Modification records:
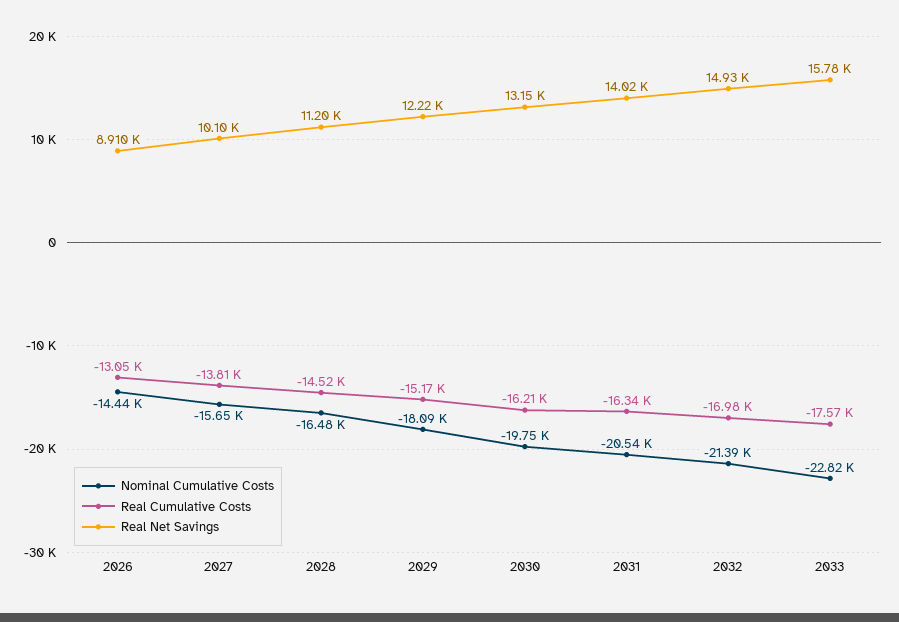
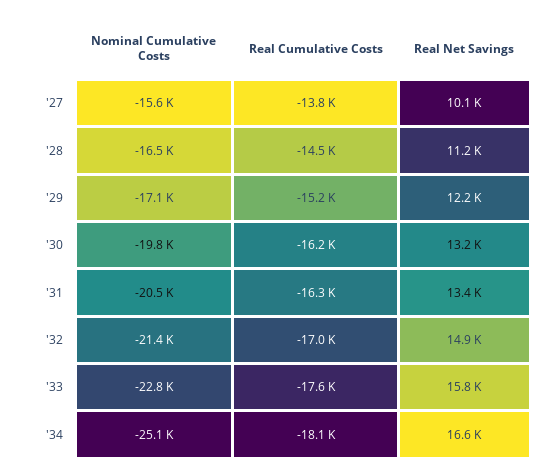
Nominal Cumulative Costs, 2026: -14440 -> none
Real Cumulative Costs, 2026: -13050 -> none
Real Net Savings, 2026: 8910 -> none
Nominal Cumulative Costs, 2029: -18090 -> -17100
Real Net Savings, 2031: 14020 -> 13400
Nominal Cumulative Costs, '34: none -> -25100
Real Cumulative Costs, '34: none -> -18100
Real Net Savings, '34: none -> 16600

## Required work
Your answer should be the lines of the records that include the word "Cumulative".

## Exercise result
Nominal Cumulative Costs, 2026: -14440 -> none
Real Cumulative Costs, 2026: -13050 -> none
Nominal Cumulative Costs, 2029: -18090 -> -17100
Nominal Cumulative Costs, '34: none -> -25100
Real Cumulative Costs, '34: none -> -18100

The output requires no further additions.